About Projects Resume Subscribe

Towards Inserting One Billion Rows in SQLite Under A Minute

Current Best: 100M rows inserts in 33 seconds. (you can check the source code on Github)


Recently, I ran into a situation where I needed a test database with lots of rows and needed it fast. So I did what any programmer would do: wrote a Python script to generate the DB. Unfortunately, it was slow. Really slow. So I did what any programmer would do: went down the rabbit hole of learning more about SQLite, Python, and eventually Rust… in my quest to get a 1B row database under a minute. This blog post is a summary of this fun and educational exercise.

Goal

The goal of this experiment is to generate an SQLite database with one billion rows under a minute, on my machine, with the table having the following schema:

create table IF NOT EXISTS user
(
    id INTEGER not null primary key,
    area CHAR(6),
    age INTEGER not null,
    active INTEGER not null
);

The generated data would be random with following constraints: The area column would hold six digits area code (any six digits would do, no validation). The age would be any of 5, 10, or 15. The active column is either 0 or 1.

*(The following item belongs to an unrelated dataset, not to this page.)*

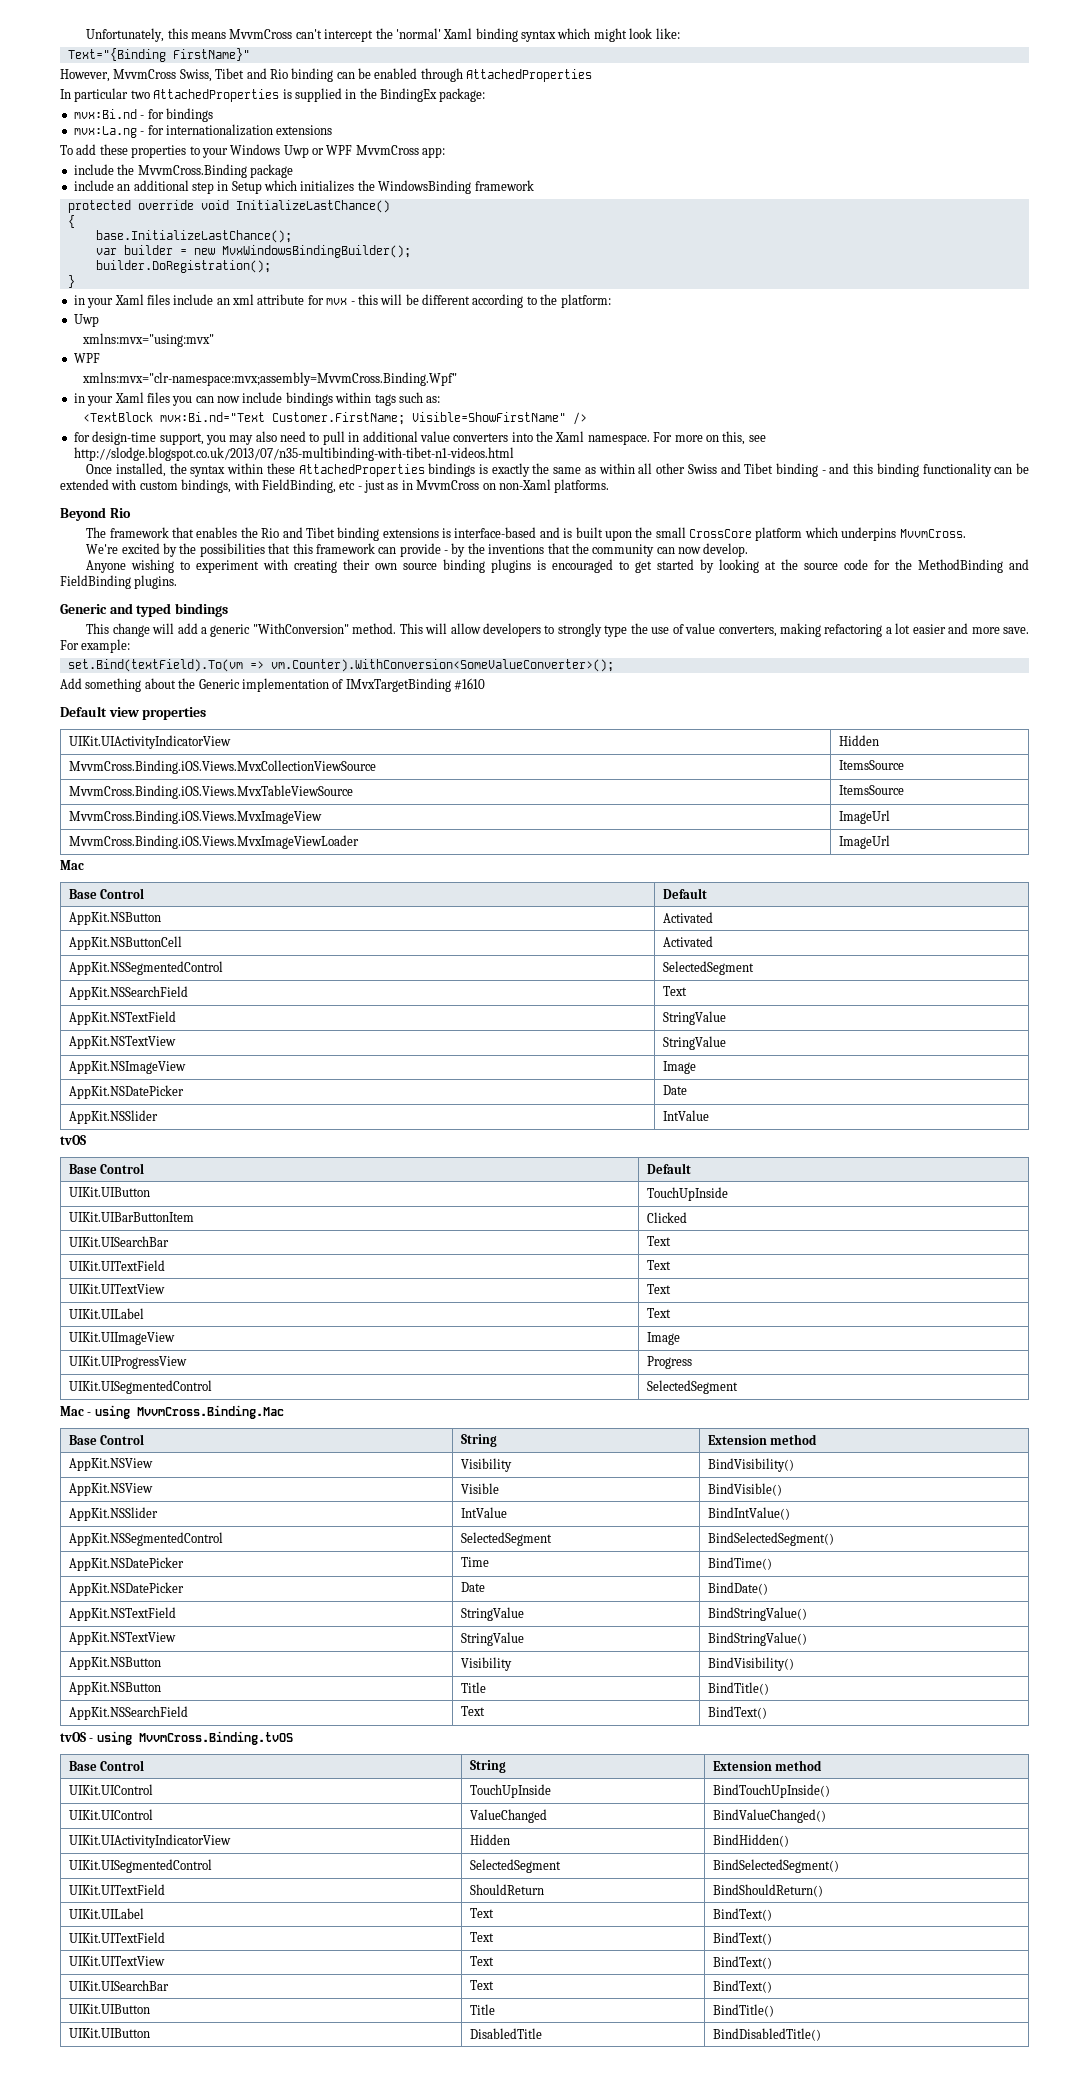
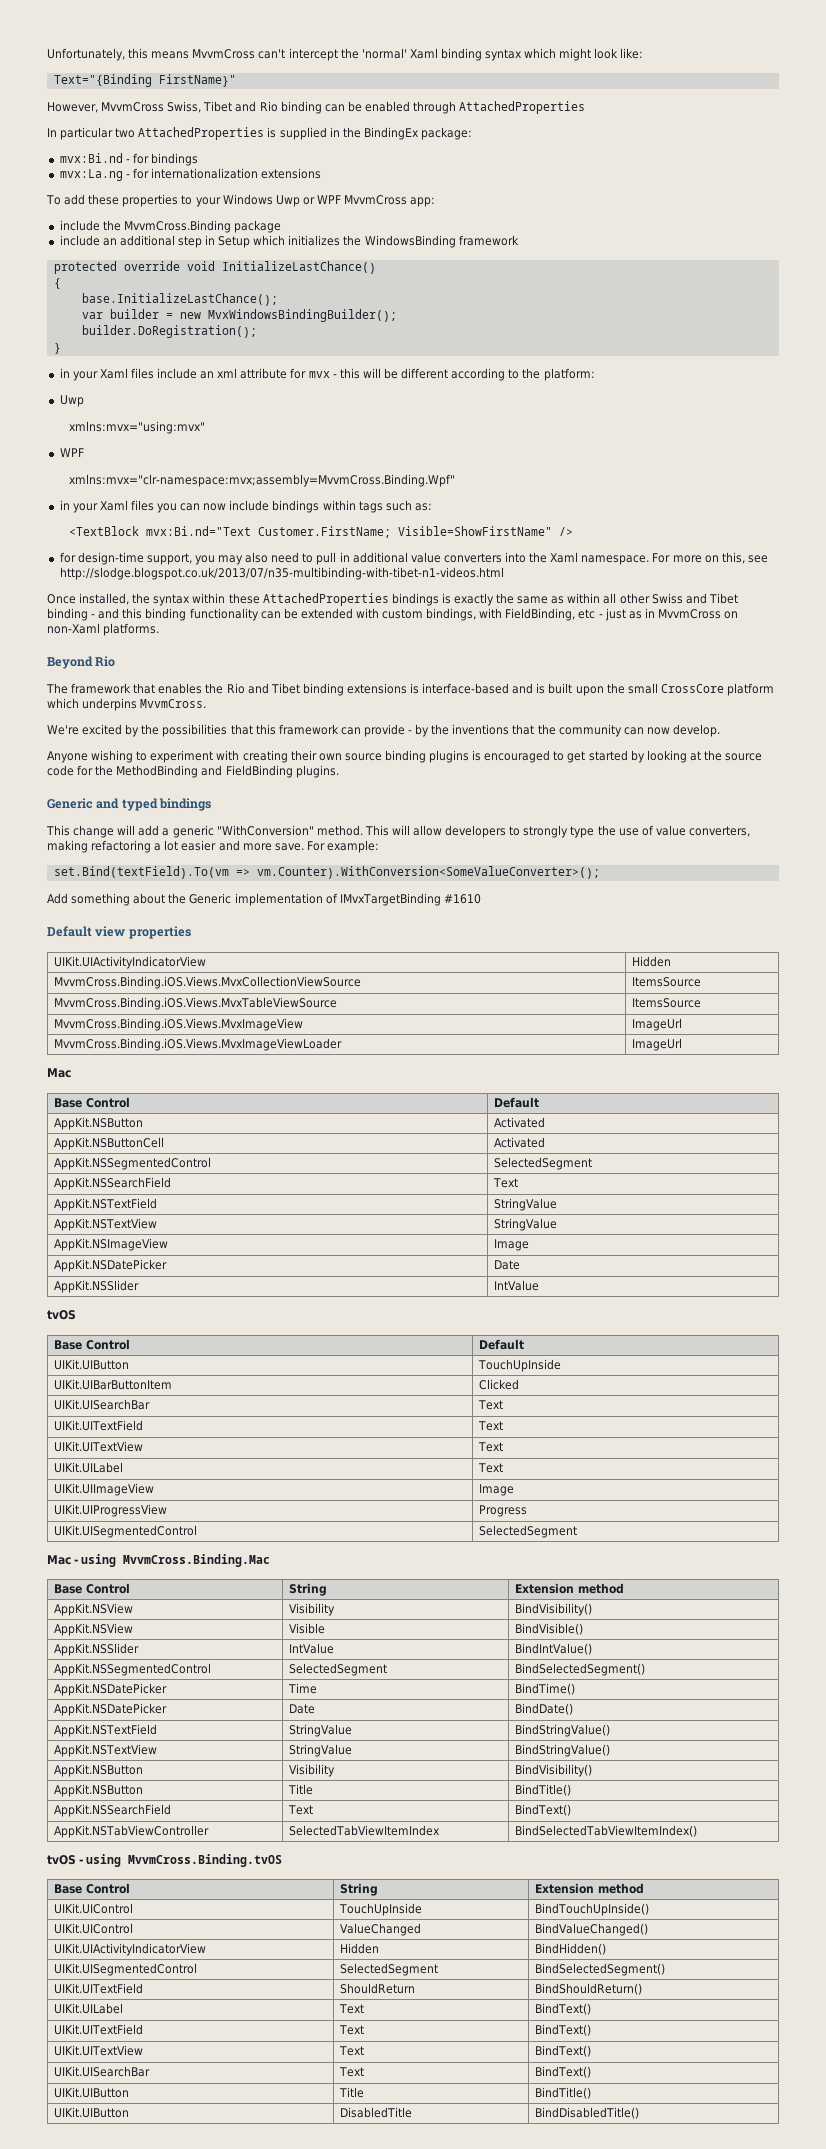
(767, 1712) none -> [54,1825,210,1838] [289,1825,441,1836] [515,1825,698,1837] // AppKit.NSTabViewController | SelectedTabViewItemIndex | BindSelectedTabViewItemIndex()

The machine I am using is MacBook Pro, 2019 (2.4 GHz Quad Core i5, 8GB, 256GB SSD, Big Sur 11.1)

Aspects I was willing to compromise on were:

Python Prototype

Python is my go to language for any kind of scripting. The standard library provides a nice SQLite module, using which I wrote my first version. Here is the full code. In this script, I tried to insert 10M rows, one by one, in a for loop. This version took close to 15 minutes, sparked my curiosity and made me explore further to reduce the time.

In SQLite, each insertion is atomic and is a transaction. Each transaction guarantees that it is written to disk thus could be slow. I tried different sizes of batch inserts, found out 100,000 to be a sweet spot. With this simple change, the running time was reduced to 10 minutes. Here is the full code

SQLite Optimisations

The script I had written is very simple, so I assumed there isn’t much room for optimisation. Secondly, I wanted the code to be simple and near to the daily usage version. The next logical step was to look for database optimisations and I started diving into the amazing world of SQLite.

The internet is filled with many SQLite optimisation posts. Based on them, I made following changes:

PRAGMA journal_mode = OFF;
PRAGMA synchronous = 0;
PRAGMA cache_size = 1000000;
PRAGMA locking_mode = EXCLUSIVE;
PRAGMA temp_store = MEMORY;

What do these do?

The SQLite docs have a full page dedicated on these parameters, they also list a bunch of other parameters. I haven’t tried all of them, the ones I selected provided a decent running time.

Here are some of the articles I read on the internet which helped me with these optimisation parameters: 1, 2, 3, 4, 5.

Python Revisited

I rewrote the Python script again, this time including the fine-tuned SQLite parameters which gave a huge boost and the running time was reduced drastically.

PyPy

I have never used PyPy and PyPy homepage highlight that it is 4x faster than CPython, I felt this is a good opportunity to try it and test out their claims. I was also wondering if I had to make changes to make it run, however, my existing code ran smoothly.

All I had to do was run my existing code, without any change, using PyPy. It worked and the speed bump was phenomenal. The batched version took only 2.5 minutes to insert 100M rows. I got close to 3.5x speed :)

(I am not affiliated with PyPy but I would request you consider donating to PyPy for their efforts.)

Busy Loop(?)

I wanted to get some idea of how much time Python is spending just in loops. So I removed the SQL instructions and ran the code:

I rewrote the same in Rust, the loop took only 17 seconds. I decided to move from Python and experiment further in Rust.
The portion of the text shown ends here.